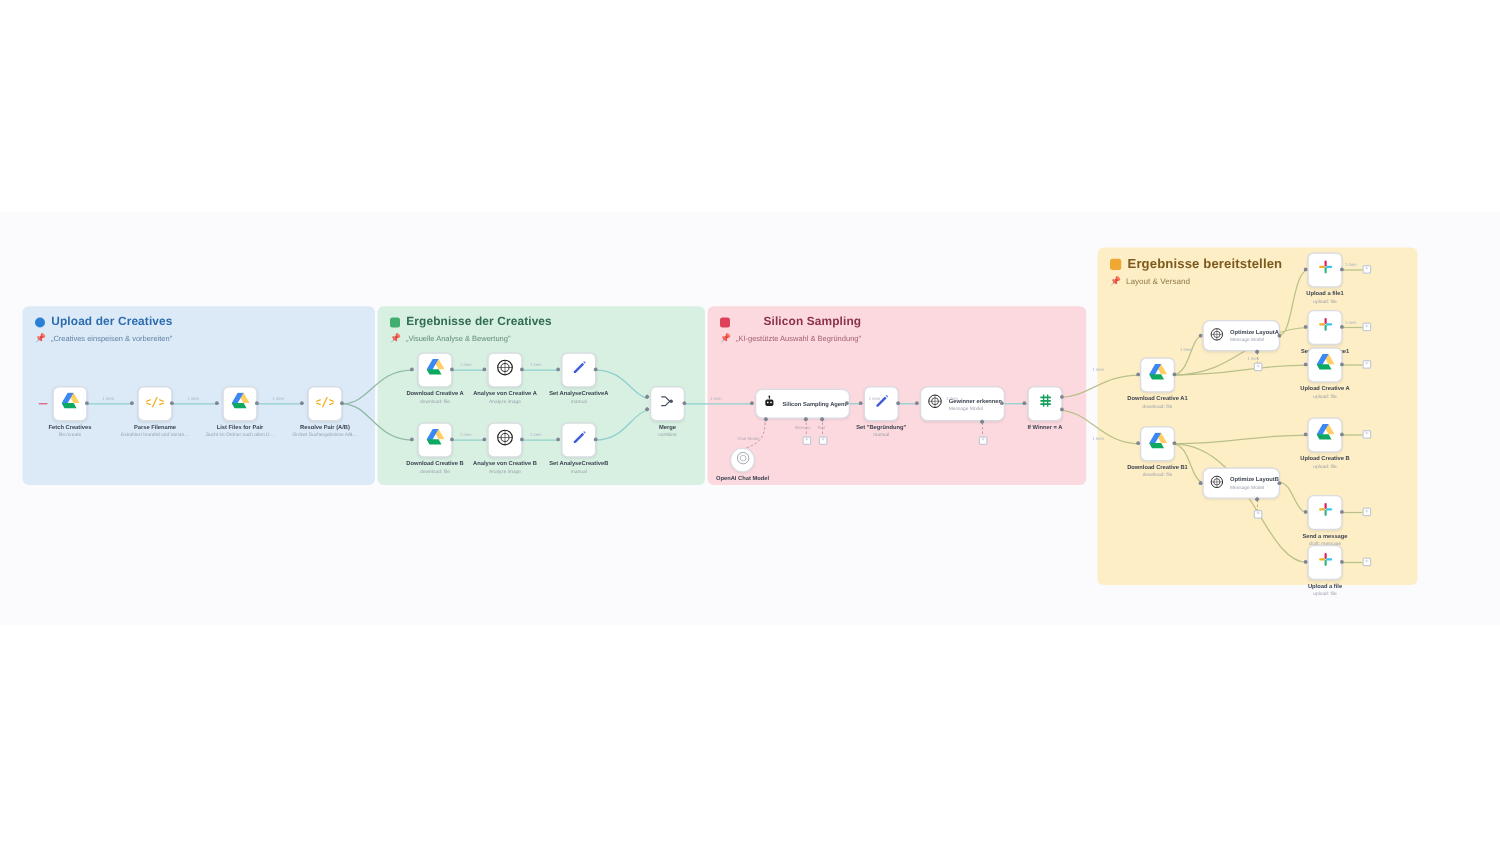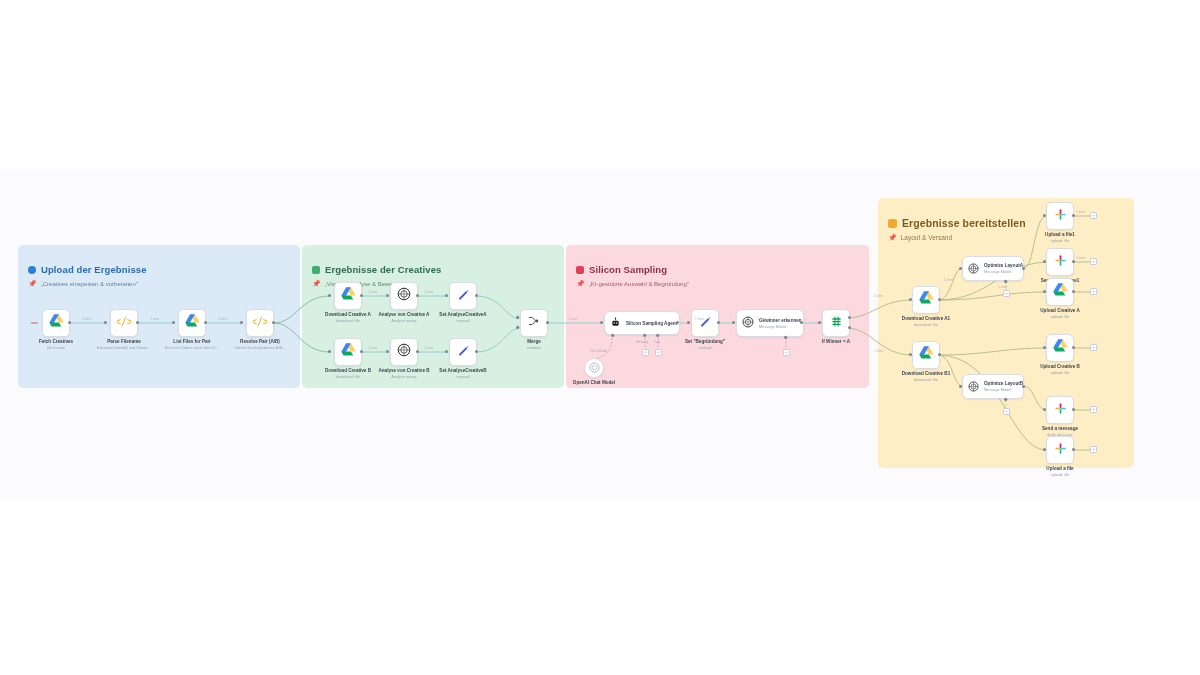--- a/index.html
+++ b/index.html
@@ -31,7 +31,6 @@
     position: absolute;
     left: 10px; top: 7px;
     white-space: nowrap;
-    margin-top: 12px;
   }
   .group-title {
     display: flex; align-items: center; gap: 5px;

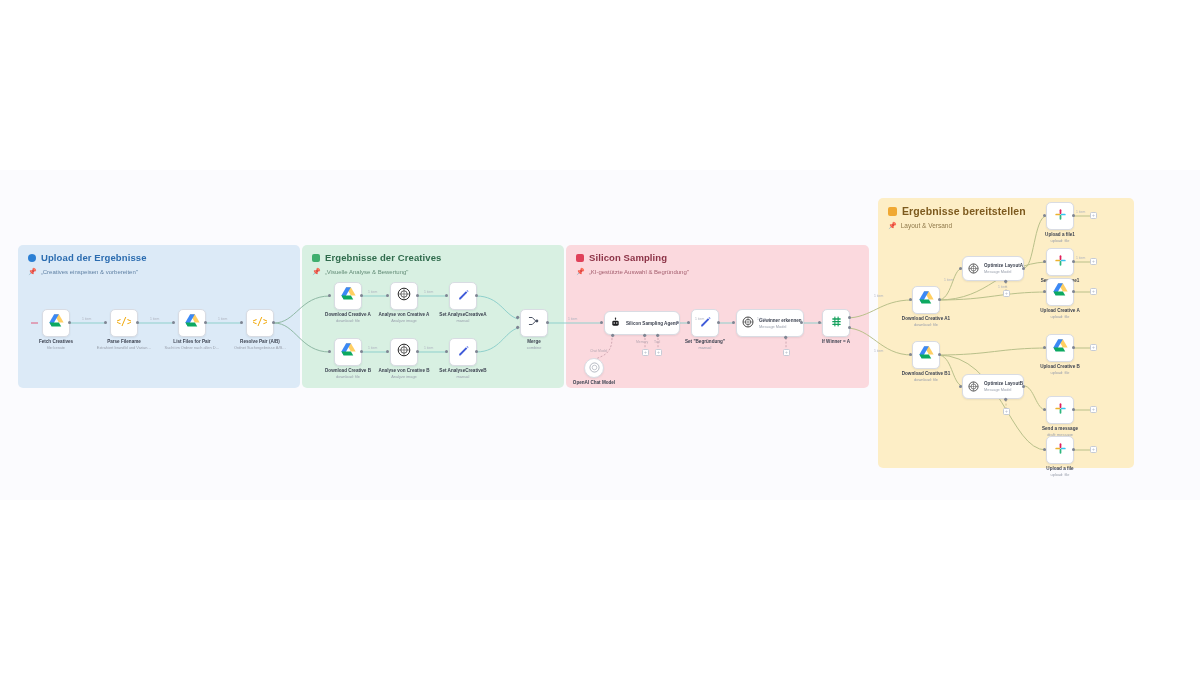--- a/index.html
+++ b/index.html
@@ -131,7 +131,7 @@
     <div class="group-head">
       <div class="group-title" style="color:#2b6cb0;">
         <span class="group-dot" style="background:#2b7fd4;border-radius:50%;"></span>
-        <span>Upload der Ergebnisse</span>
+        <span>Upload der Creatives</span>
       </div>
       <div class="group-sub" style="color:#4a6f96;">
         <span class="pin">📌</span>

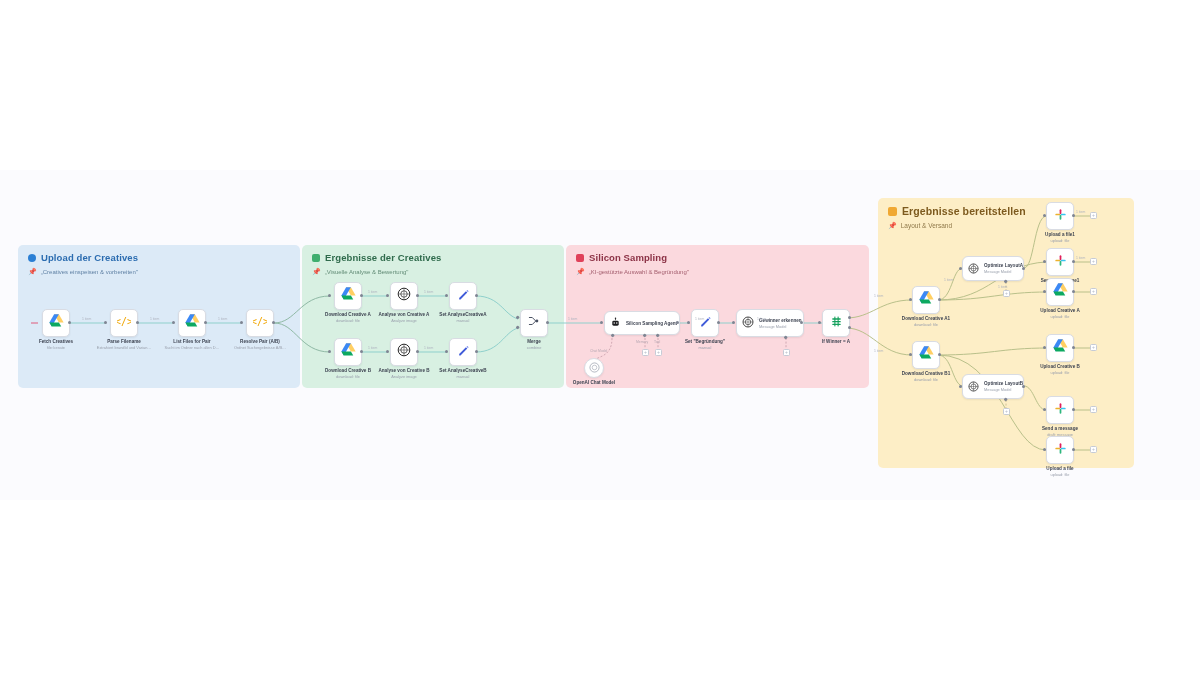--- a/index.html
+++ b/index.html
@@ -155,7 +155,7 @@
 
   <div class="group" style="left:566px; top:245px; width:303px; height:143px; background:#fbd9de;">
     <div class="group-head">
-      <div class="group-title" style="color:#8c3246;">
+      <div class="group-title" style="color:#8c3246;justify-content:space-between;">
         <span class="group-dot" style="background:#e0415a;"></span>
         <span>Silicon Sampling</span>
       </div>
________________________
WORK REQUEST =>
Across the entries above, find the lines with the string "Upload" and copy them.

ANSWER BOX =>
-        <span>Upload der Ergebnisse</span>
+        <span>Upload der Creatives</span>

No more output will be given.